It was a dozen or so different colored pencils from an old color-by-number picture set. The pictures had all been carefully colored in, but their backs were blank, so I decided to take them, too.
Back in high school, Matt had done some drawing. I wasn't sure he'd even remember it, but I did, because he did a sketch of me in a much better layback position than I'd ever really managed. Mom had loved it and wanted to hang it up, but it embarrassed me because I knew it wasn't really me and I threw a tantrum until she gave up on the idea. I guess she kept the picture, but I don't know where she hid it.
At some point Matt's going to stop chopping firewood and when he does he can take up art again, to go along with his philosophy studies.
I went through the other stuff in the attic, but the pencils were definitely the high point. So I thanked Mrs. Nesbitt and went home. Just to be sneaky, I went in through the front door and took the color-by-number set up to my bedroom before returning to the sunroom.
We may not have a chicken for Christmas dinner, but at least there'll be presents.
December 1
For the third straight day the temperature was above zero this afternoon, so I took Mom's skates and went to the pond.
There was no one there. (I'm really starting to think that whole Brandon thing was a hallucination.) In a funny way, it was better that I was alone, since I never am at home. Mom can definitely hobble around now, so I don't have to hover around her all the time, but it's way too cold in the house to spend much time anyplace but the sunroom.
I skated around the pond, nothing fancy and incredibly slow. I had to be careful, since there were chunks of ice missing. I guess people have been hacking away at it for water, the way we will once Mrs. Nesbitt's water runs out.
The air is so bad I don't know how Matt and Jonny manage. I'd skate for a few minutes and then start coughing. I probably didn't skate for more than 15 minutes total, but I was exhausted by the time I finished, and it took most of my strength to get back home.
Matt, Mom, and I are down to one meal a day, but at least we're eating 7 days a week. And maybe the temperature really is warming up, and that'll make things better.
Chapter Seventeen
December 2
Fridays Matt goes to the post office first thing in the morning. Lately he's been coming home in the early afternoon. Even though the days are all gray, there's still a difference between daytime and night and it gets dark very early now.
Mom, Jon, and I were in the sunroom and it must have been before noon because Jon hadn't gotten anything to eat. We had two oil lamps going because, even in daytime with the fire in the woodstove, we still need two lamps to have enough light to read by.

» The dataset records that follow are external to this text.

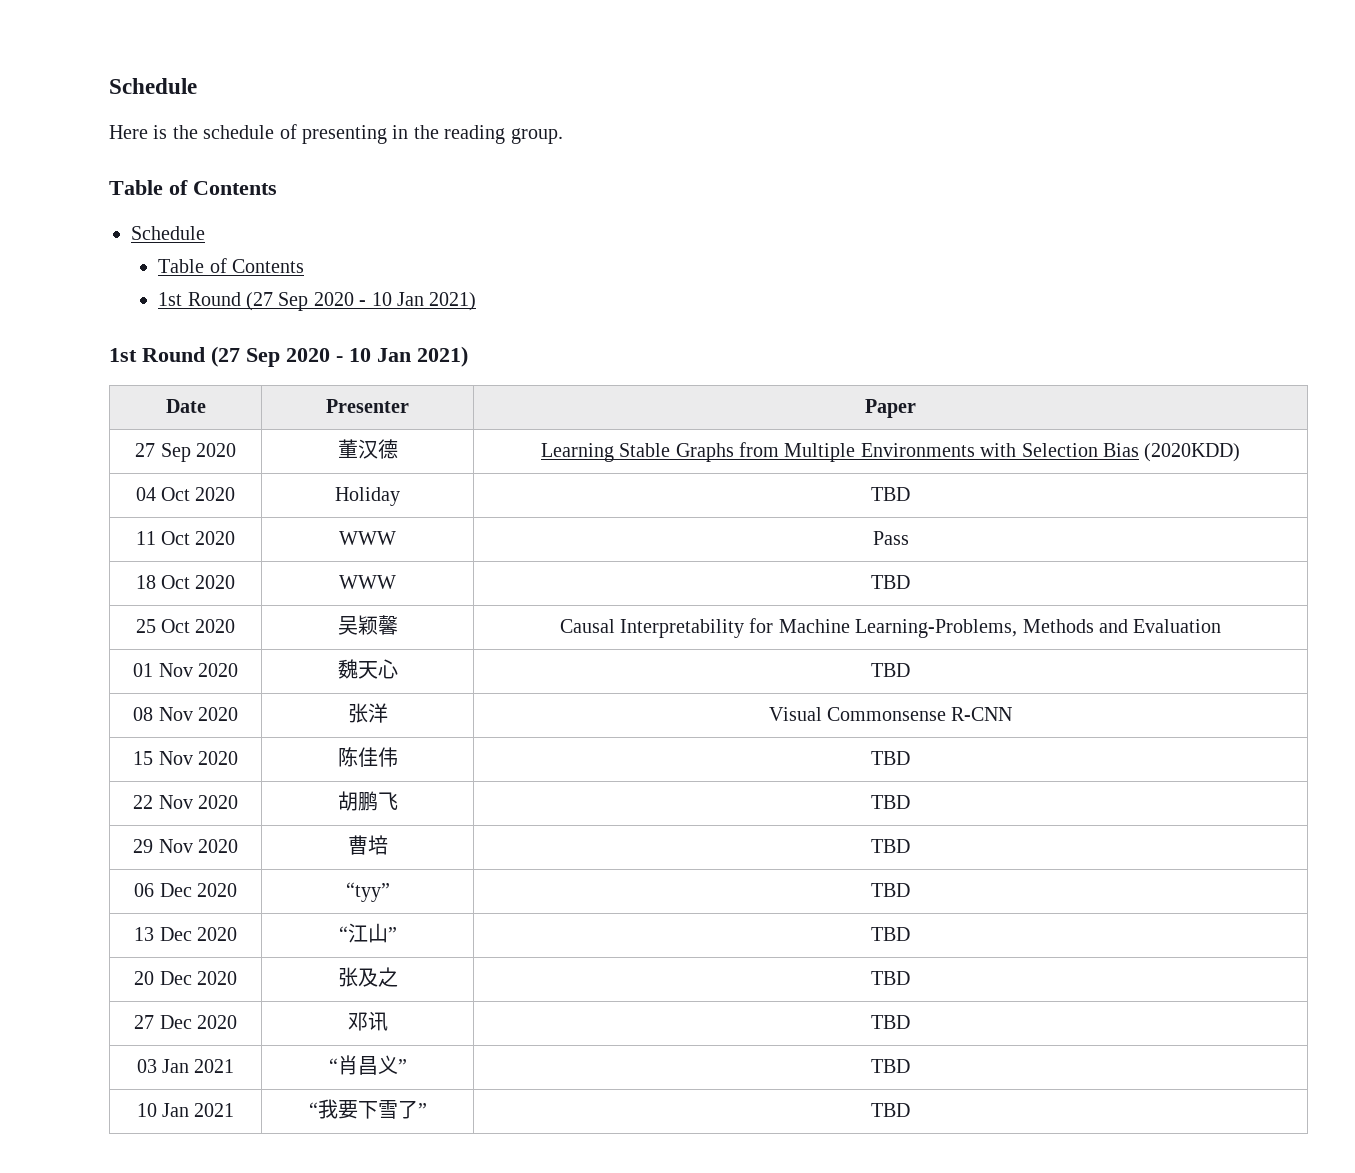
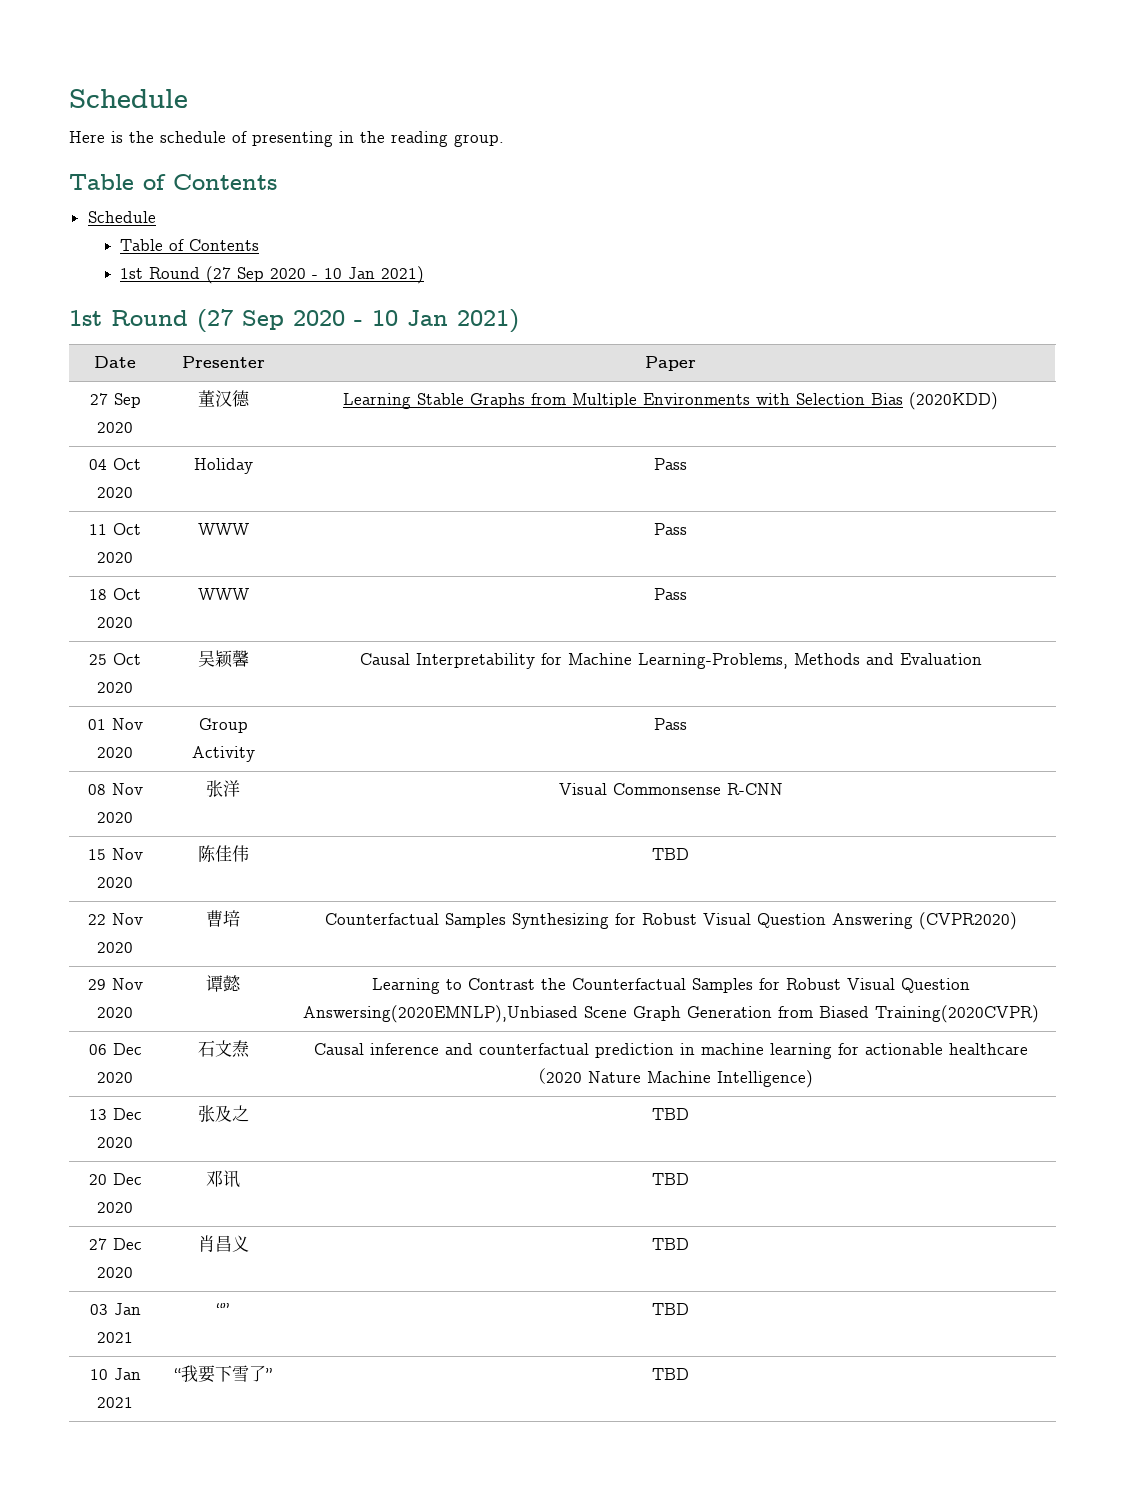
[871,487,910,501] TBD -> [654,458,687,470] Pass
[871,575,910,589] TBD -> [654,588,687,600] Pass
[337,659,398,679] [871,663,910,677] 魏天心 | TBD -> [198,718,248,733] [191,746,255,762] [654,718,687,730] Group Activity | Pass
[337,791,398,811] [871,795,910,809] [133,839,238,853] [347,835,388,855] [871,839,910,853] [134,883,237,897] [345,882,390,902] [871,883,910,897] [134,927,237,941] [338,923,397,943] [871,927,910,941] [134,971,155,985] 胡鹏飞 | TBD // 29 Nov 2020 | 曹培 | TBD // 06 Dec 2020 | “tyy” | TBD // 13 Dec 2020 | “江山” | TBD // 20 -> [206,910,240,927] [324,912,1017,930] [87,978,143,990] [97,1007,133,1018] [206,975,241,992] [371,978,970,994] [302,1005,1039,1023] [88,1043,142,1055] [97,1072,133,1083] [197,1040,250,1058] [313,1043,1028,1059] [528,1068,813,1088] [88,1109,107,1120] 曹培 | Counterfactual Samples Synthesizing for Robust Visual Question Answering (CVPR2020) // 29 Nov 2020 | 谭懿 | Learning to Contrast the Counterfactual Samples for Robust Visual Question Answersing(2020EMNLP),Unbiased Scene Graph Generation from Biased Training(2020CVPR) // 06 Dec 2020 | 石文焘 | Causal inference and counterfactual prediction in machine learning for actionable healthcare（2020 Nature Machine Intelligence) // 13
[134,1015,155,1029] 27 -> [88,1174,107,1185] 20
(910, 1022) none -> [88,1238,142,1250] [97,1267,133,1278] [197,1235,249,1252] [652,1238,689,1250] // 27 Dec 2020 | 肖昌义 | TBD
[328,1055,407,1075] “肖昌义” -> [216,1303,229,1315] “”

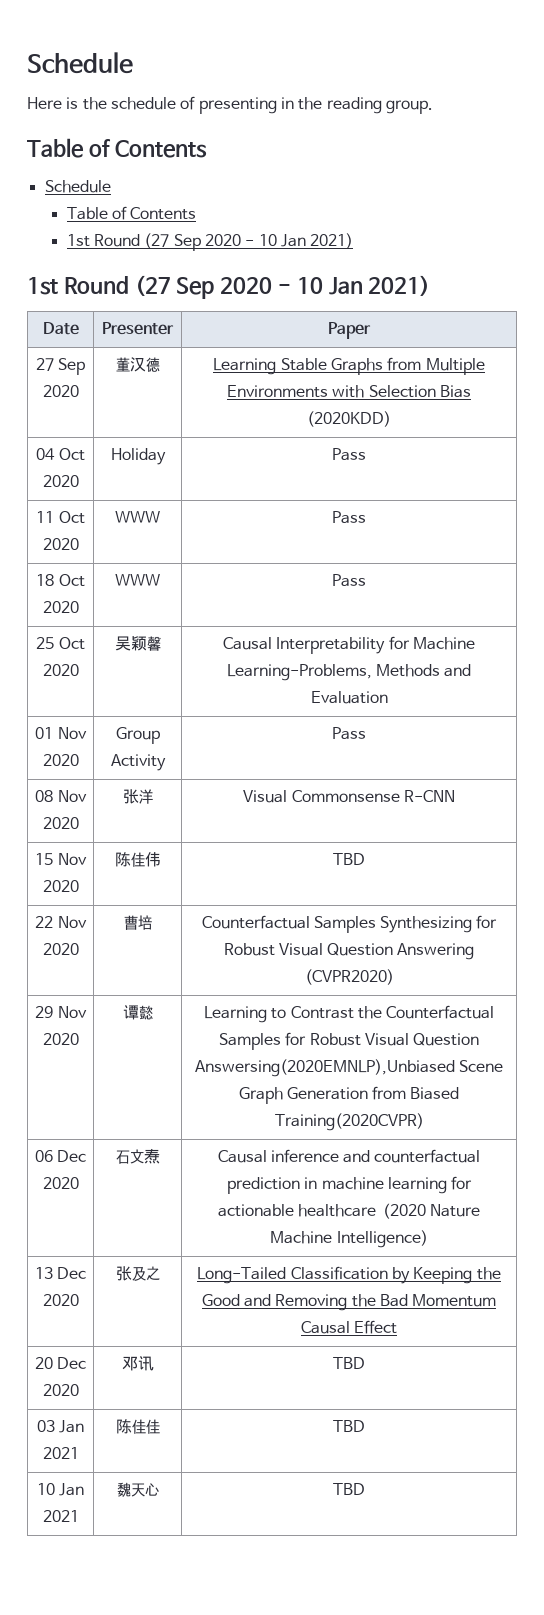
[652,1108,689,1120] TBD -> [197,1266,501,1284] [201,1294,497,1311] [300,1320,398,1334] Long-Tailed Classification by Keeping the Good and Removing the Bad Momentum Causal Effect
[88,1238,142,1250] [97,1267,133,1278] [197,1235,249,1252] [652,1238,689,1250] // 27 Dec 2020 | 肖昌义 | TBD -> (365, 1363) none
[216,1303,229,1315] “” -> [115,1419,160,1434] 陈佳佳
[173,1365,272,1383] “我要下雪了” -> [116,1482,159,1497] 魏天心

Jon was the first one to notice. "Does it seem darker to you?" he asked.
He was right. It was darker. First we looked at the oil lamps to see if one of them had gone out. Then we looked at the woodstove.
Mom tilted her head up. "It's snowing," she said. "The skylights are covered with snow."

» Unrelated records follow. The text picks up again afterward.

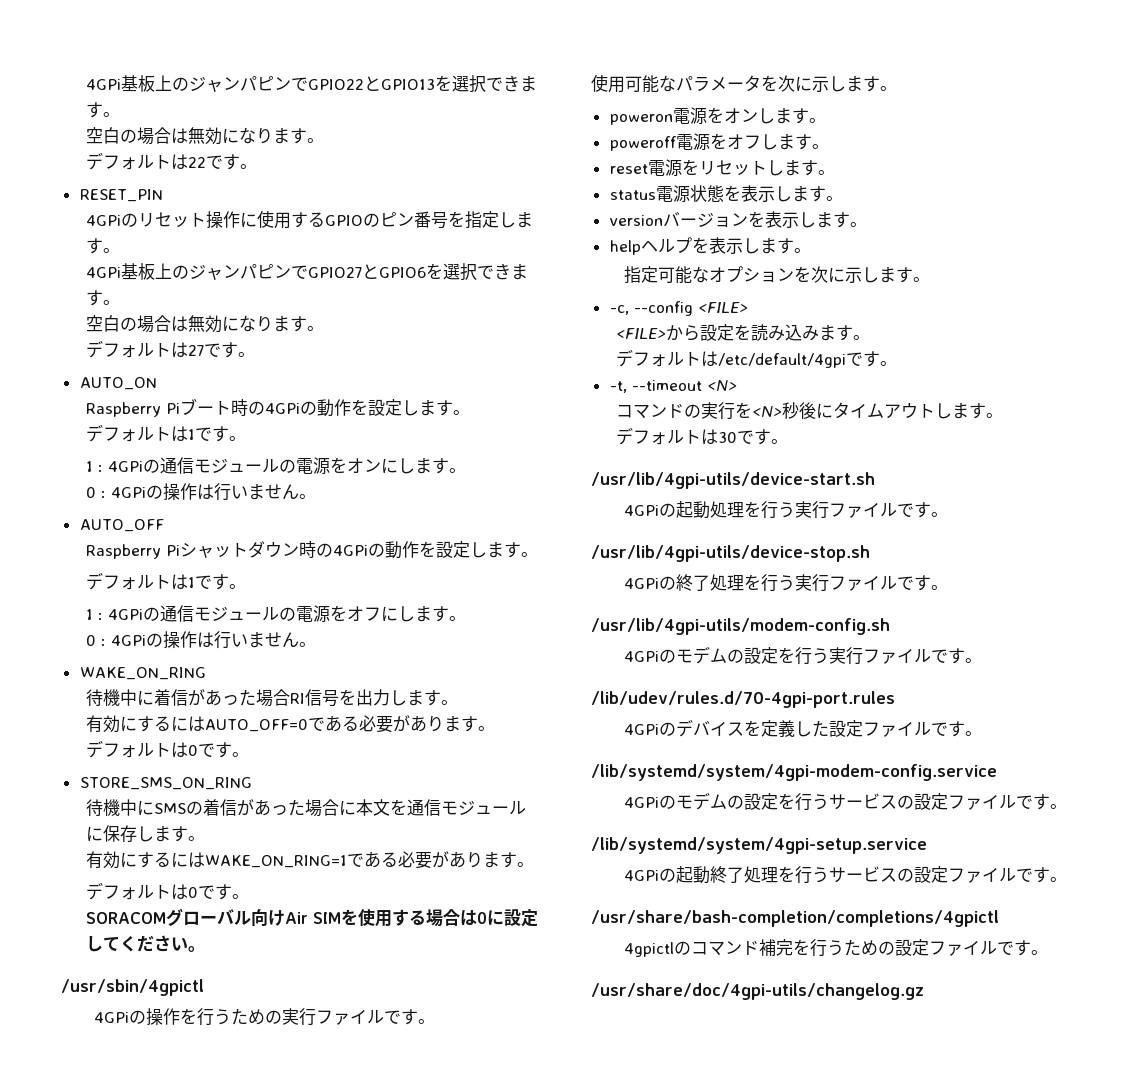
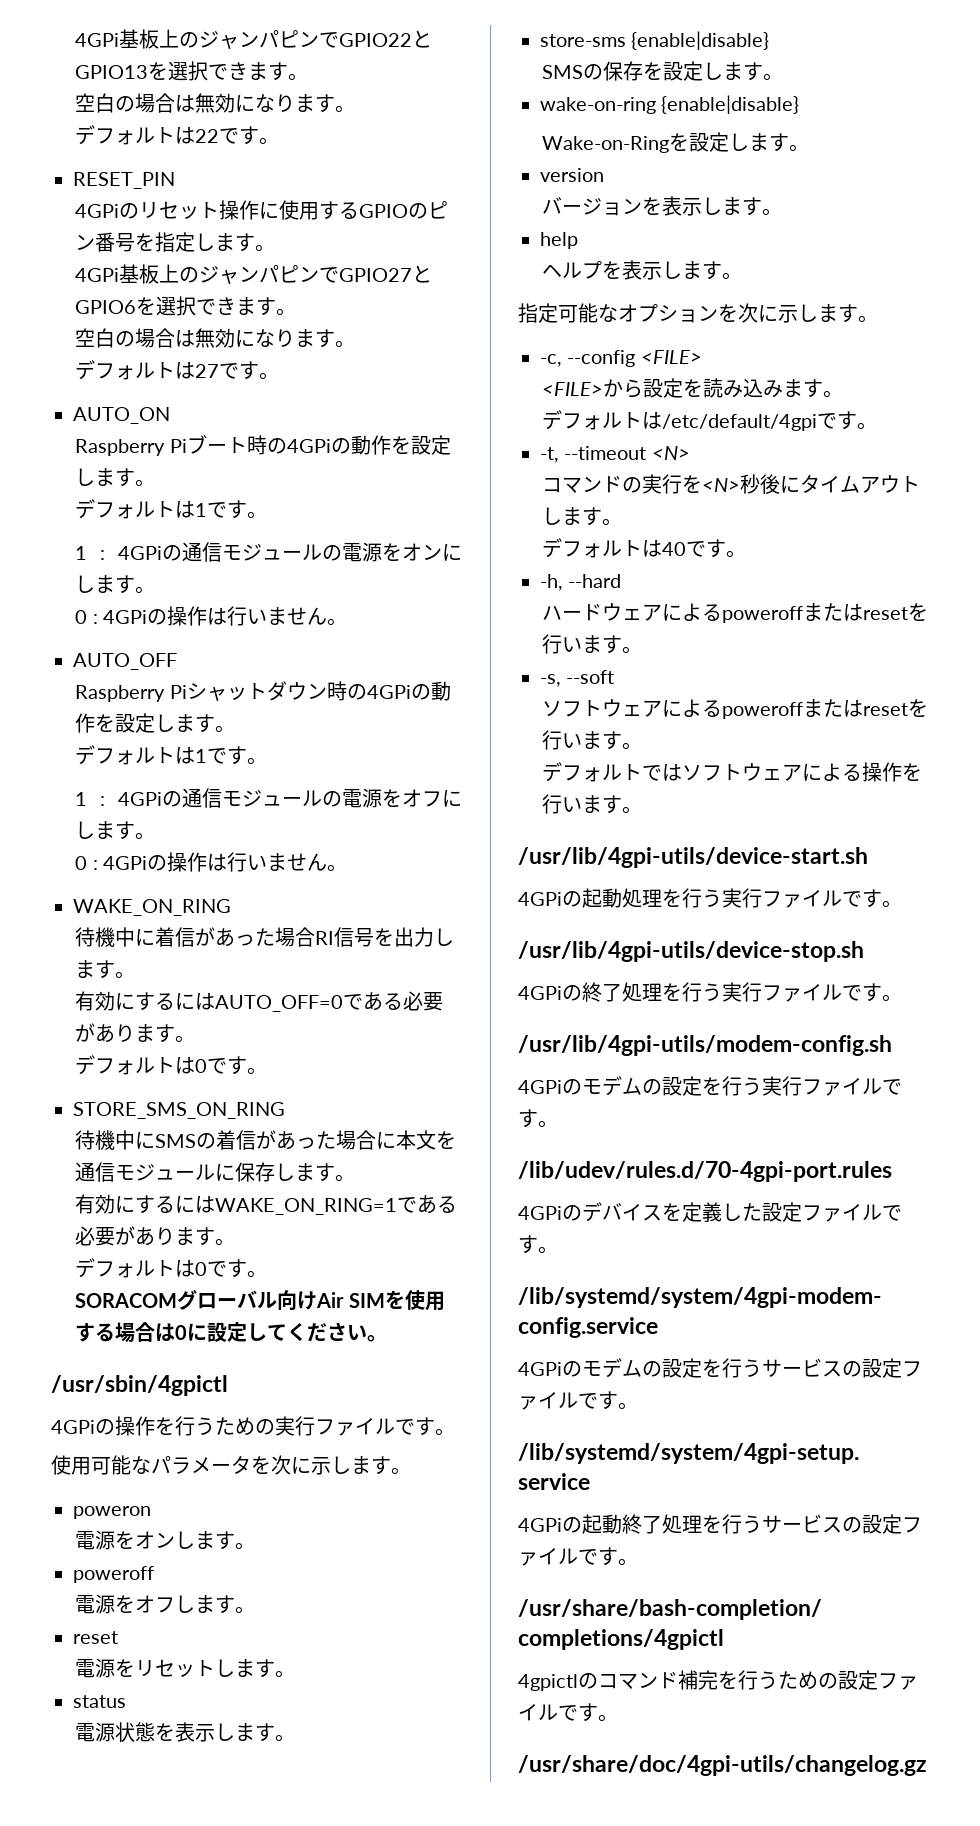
(673, 119) none -> (151, 1512) //
(677, 143) none -> (154, 1574) //
(648, 169) none -> (118, 1637) //
(656, 195) none -> (126, 1701) //
(843, 198) none -> [540,31,770,50] [542,61,784,81] [540,95,800,114] [542,132,810,153] // store-sms {enable|disable} // SMSの保存を設定します。 // wake-on-ring {enable|disable} // Wake-on-Ringを設定します。
(663, 220) none -> (604, 175) //
(641, 247) none -> (578, 240) //
[718,429,789,445] 30です。 -> [662,539,747,558] [540,574,622,591] [542,603,929,623] [542,634,643,654] [540,670,615,687] [542,699,929,719] [542,730,643,750] [542,762,923,782] [542,794,643,814] 40です。 // -h, --hard // ハードウェアによるpoweroffまたはresetを行います。 // -s, --soft // ソフトウェアによるpoweroffまたはresetを行います。 // デフォルトではソフトウェアによる操作を行います。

With the windows covered by plywood, we can't see what's going on outside. But since the only change in the weather for months has been the temperature, there hasn't been much need to see what's happening.
The kitchen window is covered with plywood, too, and we can't get to the windows in the dining room, so we all went to the living room to see what was happening.
It must have been snowing for an hour or more. It was coming down at a furious pace.
As soon as we realized it was snowing, we also realized the wind was blowing. "It's a blizzard," Jon said.
"We don't know that," Mom said. "The snow could stop in a minute."
I couldn't wait. I grabbed my coat and ran outside. I would have done the same for rain or sunlight. It was something different and I had to experience it.
Jon and Mom followed me. "The snow looks weird," Jon said.
"It's not quite white," Mom said.
That was it. It wasn't dark gray, like the piles of plowed snow in March. But it wasn't pure white, either. Like everything else these days, it was dingy.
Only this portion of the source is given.